1 Graduate Institute of Clinical Medicine, College of Medicine, Taipei Medical University, Taipei, Taiwan

2 Division of Hematology and Oncology, Department of Internal Medicine, MacKay Memorial Hospital, Taipei, Taiwan

3 Division of General Surgery, Department of Surgery, Landseed Hospital, Taoyuan, Taiwan

4 Graduate Institute of Medical Sciences, College of Medicine, Taipei Medical University, Taipei, Taiwan

5 Graduate Institute of Pharmacognosy, Taipei Medical University, Taipei, Taiwan

6 Graduate Institute of Pharmacology, College of Medicine, National Taiwan University, Taipei, Taiwan

7 Department of Medicine, University of British Columbia, Vancouver, British Columbia, Canada

8 Department of Pharmacology, School of Medicine, College of Medicine, Taipei Medical University, Taipei, Taiwan


Joen-Rong Sheu, email:

Ming-Jen Hsu, email:

Keywords: Angiogenesis; Endothelial cells; Hydroxamate; p53; VEGF

Received: August 04, 2014 Accepted: November 15, 2014 Published: November 16, 2014


Angiogenesis, one of the major routes for tumor invasion and metastasis represents a rational target for therapeutic intervention.
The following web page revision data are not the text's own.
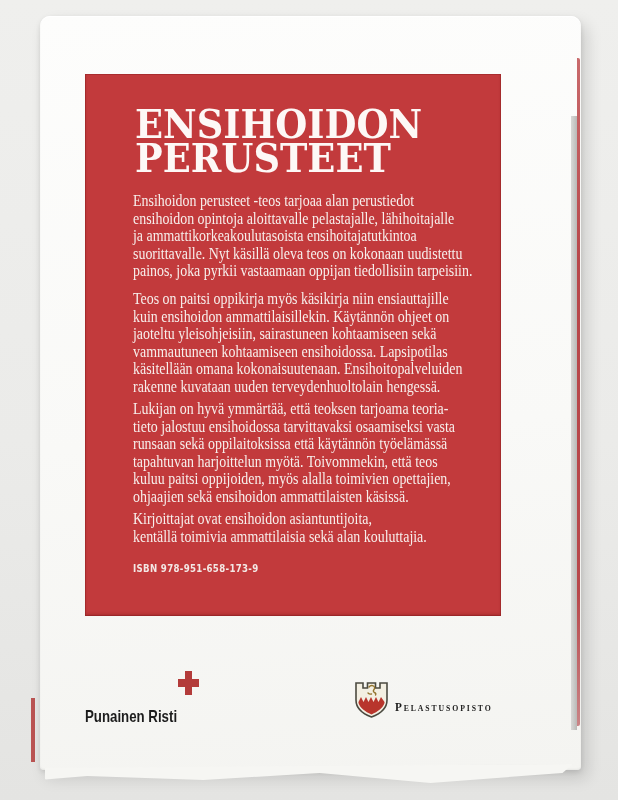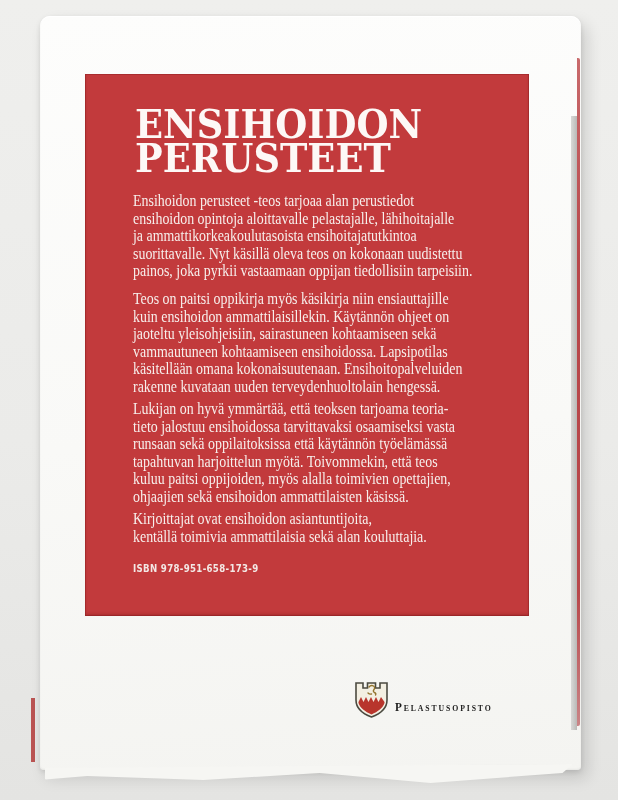--- a/index.html
+++ b/index.html
@@ -40,21 +40,20 @@
     position:absolute;left:5px;top:748px;width:528px;height:20px;
     background:#f6f6f3;
     clip-path:polygon(0 20%,100% 0,98% 45%,73% 95%,52% 45%,30% 80%,8% 60%,0 78%);
     box-shadow:0 1px 2px rgba(0,0,0,.12);
   }
   .panel{
     position:absolute;left:45px;top:58px;width:416px;height:542px;
     background:var(--panel-red,#c23a3c);
     box-shadow:inset 0 0 0 1px rgba(125,24,26,.35), inset 0 -2px 3px rgba(90,10,12,.25);
     color:var(--text-white,#f7efec);
-    padding-left:28px;
   }
   .book-title{
     position:absolute;left:50px;top:33px;margin:0;
     font-family:"DejaVu Serif", serif;font-weight:bold;
     font-size:40px;line-height:34px;letter-spacing:0px;
     white-space:pre-line;transform:scaleX(.92);transform-origin:0 0;
     color:#fdf8f6;
   }
   .para{
     position:absolute;left:48px;margin:0;width:452px;
@@ -121,20 +120,26 @@
 tieto jalostuu ensihoidossa tarvittavaksi osaamiseksi vasta
 runsaan sekä oppilaitoksissa että käytännön työelämässä
 tapahtuvan harjoittelun myötä. Toivommekin, että teos
 kuluu paitsi oppijoiden, myös alalla toimivien opettajien,
 ohjaajien sekä ensihoidon ammattilaisten käsissä.</p>
       <p class="para p4">Kirjoittajat ovat ensihoidon asiantuntijoita,
 kentällä toimivia ammattilaisia sekä alan kouluttajia.</p>
       <div class="isbn">ISBN 978-951-658-173-9</div>
     </div>
 
+    <div class="rc-logo">
+      <svg class="rc-cross" viewBox="0 0 21 24" xmlns="http://www.w3.org/2000/svg">
+        <path d="M7 0 h7 v8 h7 v8 h-7 v8 h-7 v-8 h-7 v-8 h7 Z" fill="#b33b3a"></path>
+      </svg>
+      <div class="rc-name">Punainen Risti</div>
+    </div>
 
     <div class="po-logo">
       <svg class="po-shield" viewBox="0 0 35 40" xmlns="http://www.w3.org/2000/svg">
         <path d="M2 5 L9 5 L9 10 L13.5 10 L13.5 5 L21.5 5 L21.5 10 L26 10 L26 5 L33 5 L33 22 C33 30 27 35.5 17.5 39 C8 35.5 2 30 2 22 Z" fill="#f3efe2" stroke="#4b4a40" stroke-width="1.6" stroke-linejoin="miter"></path>
         <path d="M4.5 24 L7 19 L9.5 24 L12 19 L14.5 24 L17 19 L19.5 24 L22 19 L24.5 24 L27 19 L30.5 24 L30.5 25 C29 30 24 33.5 17.5 36.5 C11 33.5 6 30 4.5 25 Z" fill="#b8352c"></path>
         <path d="M15 9 q2 -2.5 4.5 -1 q2 1.5 0.5 3.5 q-1.5 2 0.5 3 q2 1 1 2.5 M14 15 q1.5 1.5 3.5 1" fill="none" stroke="#93742e" stroke-width="1.4" stroke-linecap="round"></path>
       </svg>
       <div class="po-name">Pelastusopisto</div>
     </div>
   </div>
Recent development in drug discovery has highlighted the diverse biological and pharmacological properties of hydroxamate derivatives. In this study, we characterized the anti-angiogenic activities of a novel aliphatic hydroxamate, WMJ-S-001, in an effort to develop novel angiogenesis inhibitors. WMJ-S-001 inhibited vascular endothelial growth factor (VEGF)-A-induced proliferation, invasion and endothelial tube formation of human umbilical endothelial cells (HUVECs). WMJ-S-001 suppressed VEGF-A-induced microvessel sprouting from aortic rings, and attenuated angiogenesis in in vivo mouse xenograft models. In addition, WMJ-S-001 inhibited the phosphorylations of VEGFR2, Src, FAK, Akt and ERK in VEGF-A-stimulated HUVECs. WMJ-S-001 caused an increase in SHP-1 phosphatase activity, whereas NSC-87877, a SHP-1 inhibitor, restored WMJ-S-001 suppression of VEGFR2 phosphorylation and cell proliferation. Furthermore, WMJ-S-001 inhibited cell cycle progression and induced cell apoptosis in HUVECs. These results are associated with p53 phosphorylation and acetylation and the modulation of p21 and survivin. Taken together, WMJ-S-001 was shown to modulate vascular endothelial cell remodeling through inhibiting VEGFR2 signaling and induction of apoptosis. These results also support the role of WMJ-S-001 as a potential drug candidate and warrant the clinical development in the treatment of cancer.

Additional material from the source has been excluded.